For the entries below, the result should be an exact transcription of the lines from the one with "- Status: Backend Complete (Frontend Pending)" up to and including the one with "if fetch fails", and only those.
══ DATA FOR THIS TASK ══
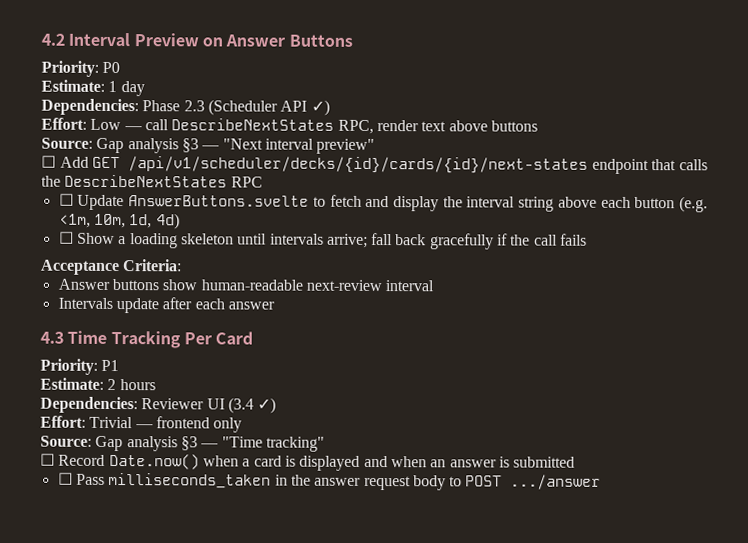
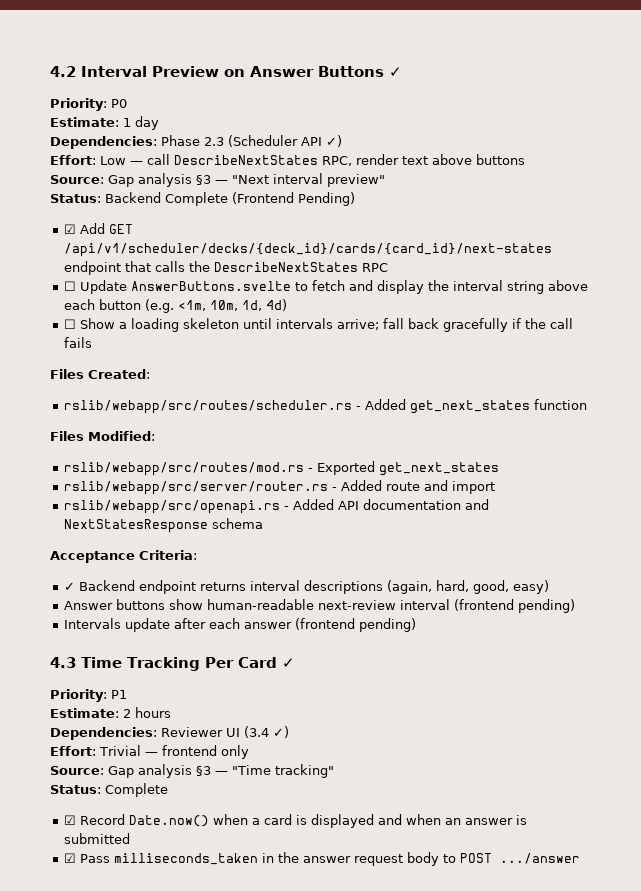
- 4.2 Interval Preview on Answer Buttons
+ 4.2 Interval Preview on Answer Buttons ✓
- ☐ Add GET /api/v1/scheduler/decks/{id}/cards/{id}/next-states endpoint that calls the DescribeNextStates RPC
+ Status: Backend Complete (Frontend Pending)
+ ☑ Add GET /api/v1/scheduler/decks/{deck_id}/cards/{card_id}/next-states endpoint that calls the DescribeNextStates RPC
+ Files Created:
+ rslib/webapp/src/routes/scheduler.rs - Added get_next_states function
+ Files Modified:
+ rslib/webapp/src/routes/mod.rs - Exported get_next_states
+ rslib/webapp/src/server/router.rs - Added route and import
+ rslib/webapp/src/openapi.rs - Added API documentation and NextStatesResponse schema
  Acceptance Criteria:
+ ✓ Backend endpoint returns interval descriptions (again, hard, good, easy)
- Answer buttons show human-readable next-review interval
+ Answer buttons show human-readable next-review interval (frontend pending)
- Intervals update after each answer
+ Intervals update after each answer (frontend pending)
- 4.3 Time Tracking Per Card
+ 4.3 Time Tracking Per Card ✓
- ☐ Record Date.now() when a card is displayed and when an answer is submitted
+ Status: Complete
+ ☑ Record Date.now() when a card is displayed and when an answer is submitted
- ☐ Pass milliseconds_taken in the answer request body to POST .../answer
+ ☑ Pass milliseconds_taken in the answer request body to POST .../answer

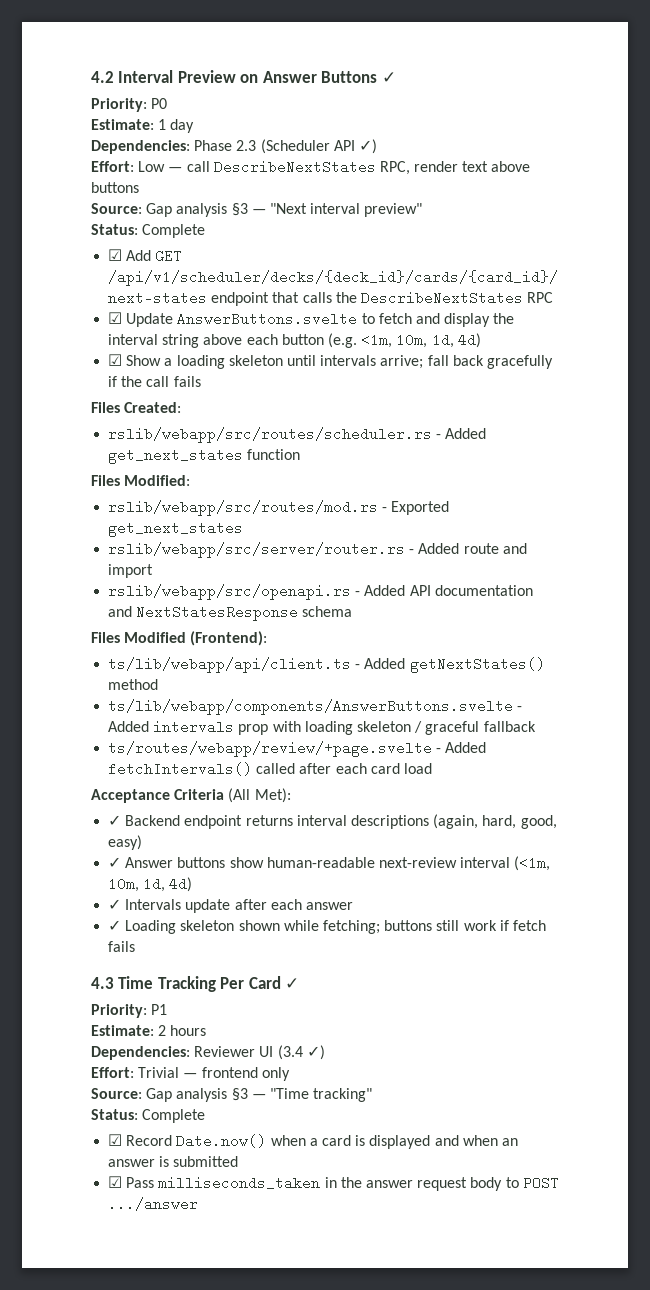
  Source: Gap analysis §3 — "Next interval preview"
- Status: Backend Complete (Frontend Pending)
+ Status: Complete
- ☐ Update AnswerButtons.svelte to fetch and display the interval string above each button (e.g. <1m, 10m, 1d, 4d)
+ ☑ Update AnswerButtons.svelte to fetch and display the interval string above each button (e.g. <1m, 10m, 1d, 4d)
- ☐ Show a loading skeleton until intervals arrive; fall back gracefully if the call fails
+ ☑ Show a loading skeleton until intervals arrive; fall back gracefully if the call fails
- Acceptance Criteria:
+ Files Modified (Frontend):
+ ts/lib/webapp/api/client.ts - Added getNextStates() method
+ ts/lib/webapp/components/AnswerButtons.svelte - Added intervals prop with loading skeleton / graceful fallback
+ ts/routes/webapp/review/+page.svelte - Added fetchIntervals() called after each card load
+ Acceptance Criteria (All Met):
- Answer buttons show human-readable next-review interval (frontend pending)
- Intervals update after each answer (frontend pending)
+ ✓ Answer buttons show human-readable next-review interval (<1m, 10m, 1d, 4d)
+ ✓ Intervals update after each answer
+ ✓ Loading skeleton shown while fetching; buttons still work if fetch fails

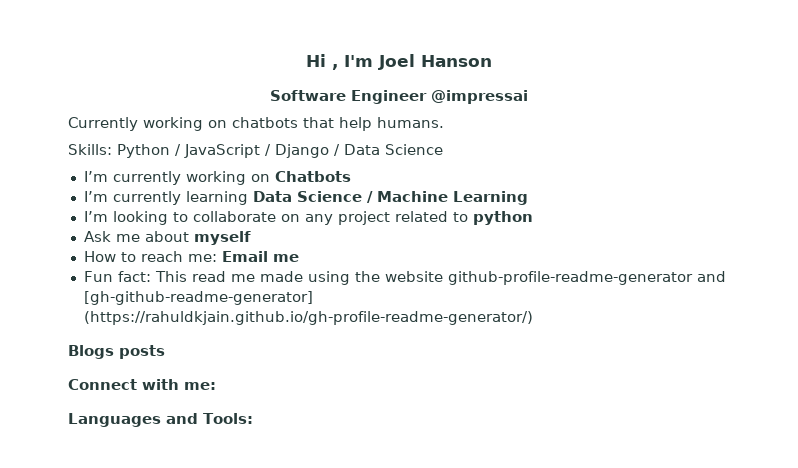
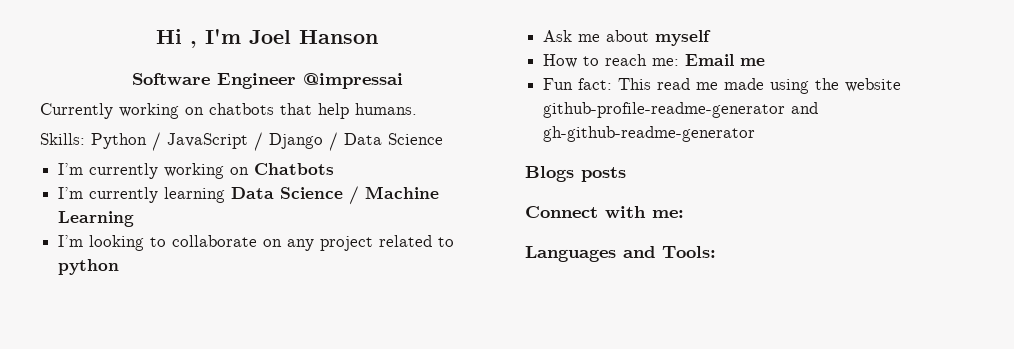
- Fun fact: This read me made using the website github-profile-readme-generator and [gh-github-readme-generator] (https://rahuldkjain.github.io/gh-profile-readme-generator/)
+ Fun fact: This read me made using the website github-profile-readme-generator and gh-github-readme-generator

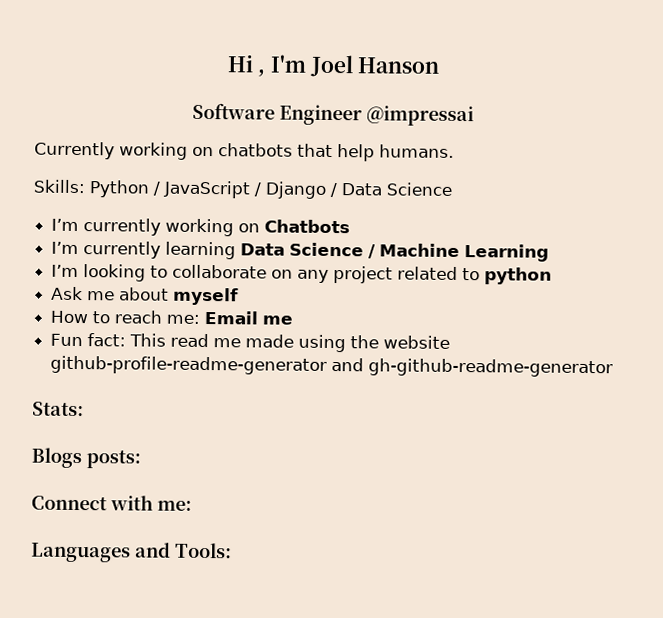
+ Stats:
- Blogs posts
+ Blogs posts:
═══
WRITTEN ANSWER:
- Status: Backend Complete (Frontend Pending)
+ Status: Complete
- ☐ Update AnswerButtons.svelte to fetch and display the interval string above each button (e.g. <1m, 10m, 1d, 4d)
+ ☑ Update AnswerButtons.svelte to fetch and display the interval string above each button (e.g. <1m, 10m, 1d, 4d)
- ☐ Show a loading skeleton until intervals arrive; fall back gracefully if the call fails
+ ☑ Show a loading skeleton until intervals arrive; fall back gracefully if the call fails
- Acceptance Criteria:
+ Files Modified (Frontend):
+ ts/lib/webapp/api/client.ts - Added getNextStates() method
+ ts/lib/webapp/components/AnswerButtons.svelte - Added intervals prop with loading skeleton / graceful fallback
+ ts/routes/webapp/review/+page.svelte - Added fetchIntervals() called after each card load
+ Acceptance Criteria (All Met):
- Answer buttons show human-readable next-review interval (frontend pending)
- Intervals update after each answer (frontend pending)
+ ✓ Answer buttons show human-readable next-review interval (<1m, 10m, 1d, 4d)
+ ✓ Intervals update after each answer
+ ✓ Loading skeleton shown while fetching; buttons still work if fetch fails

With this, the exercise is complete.